**REQUIRED WORK**
Leave every picture out and print exactly the lines that run from the one containing "社会保障和就业支出 | 合计: 2,765,480.64 -> 2,765,500.64" to the end of the listing.

Start of Block

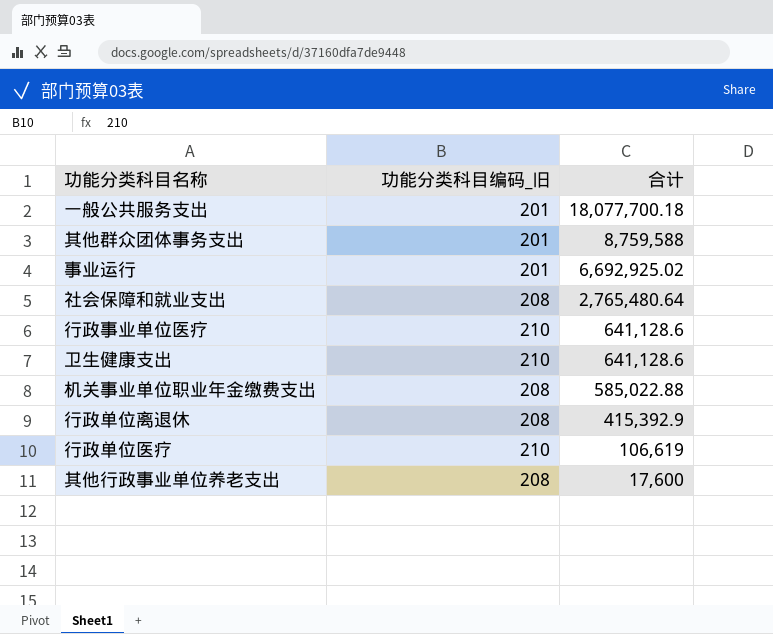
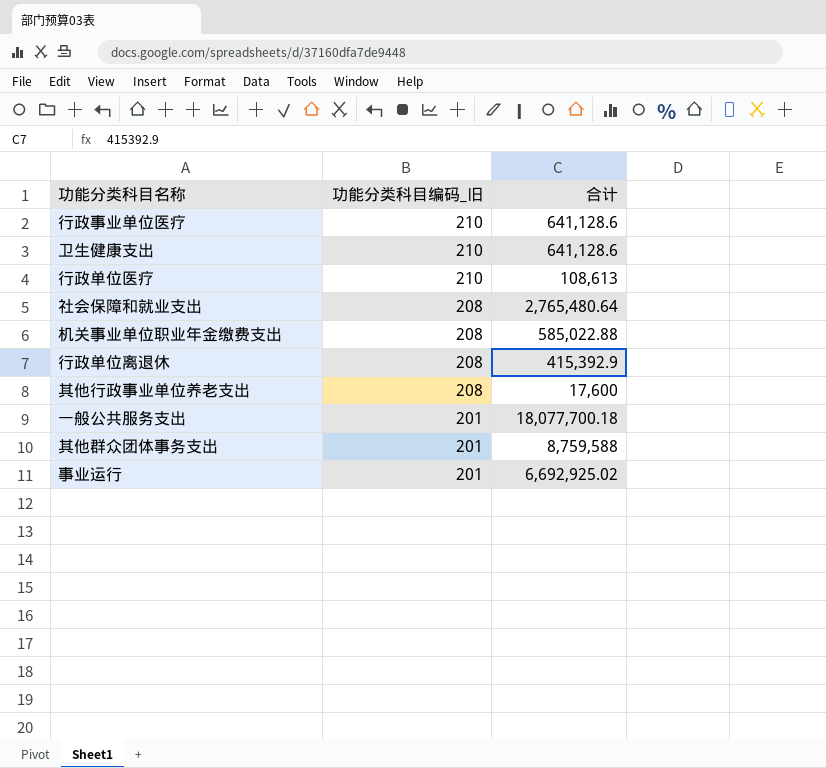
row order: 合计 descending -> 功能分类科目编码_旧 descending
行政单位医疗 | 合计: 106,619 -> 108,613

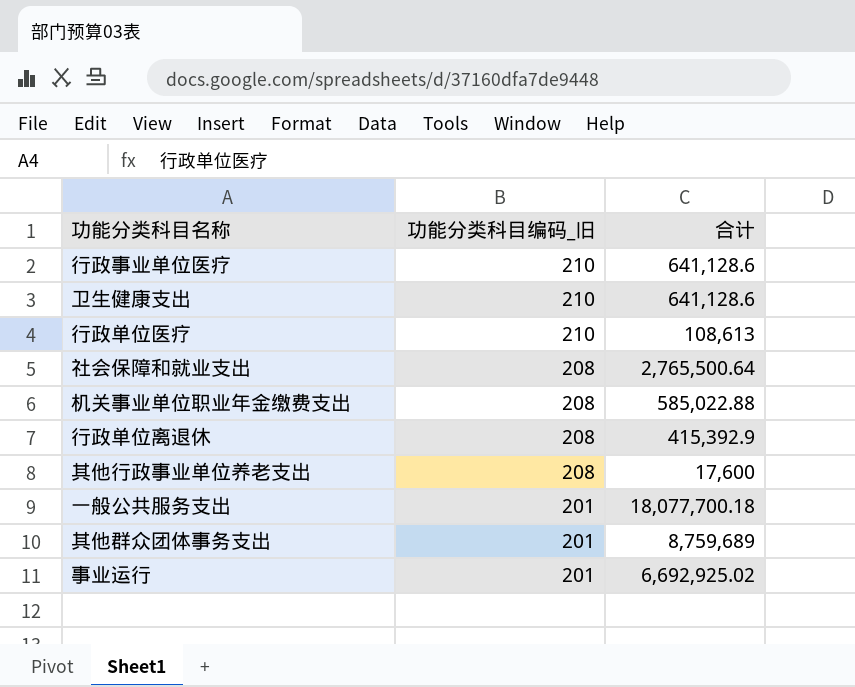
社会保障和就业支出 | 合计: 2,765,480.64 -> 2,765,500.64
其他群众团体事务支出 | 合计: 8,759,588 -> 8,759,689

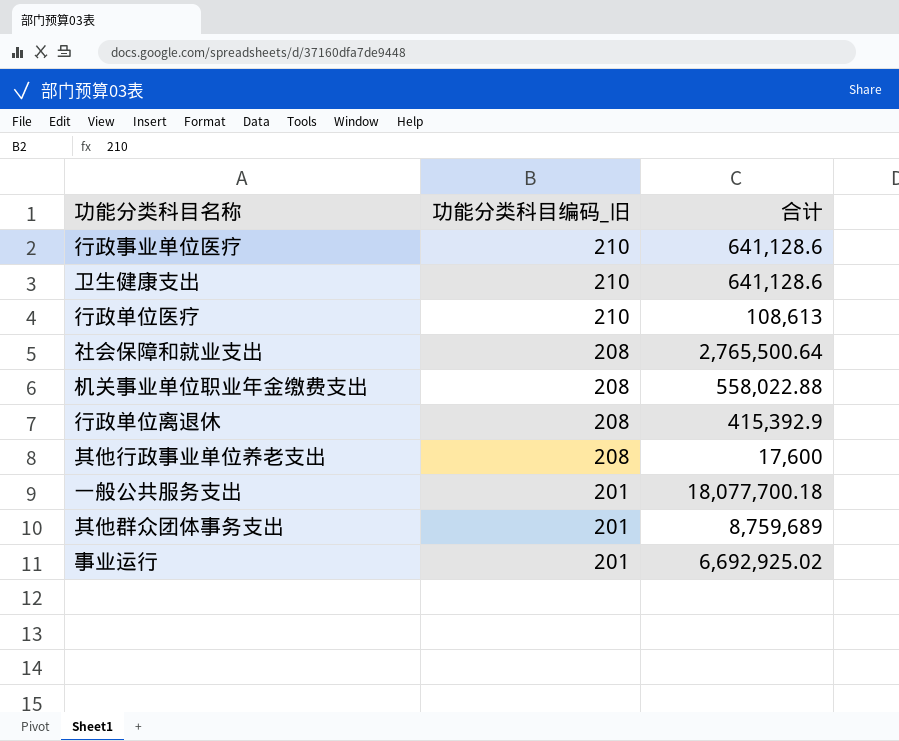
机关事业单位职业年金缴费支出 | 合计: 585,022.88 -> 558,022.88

End of Block

**TASK OUTPUT**
社会保障和就业支出 | 合计: 2,765,480.64 -> 2,765,500.64
其他群众团体事务支出 | 合计: 8,759,588 -> 8,759,689

机关事业单位职业年金缴费支出 | 合计: 585,022.88 -> 558,022.88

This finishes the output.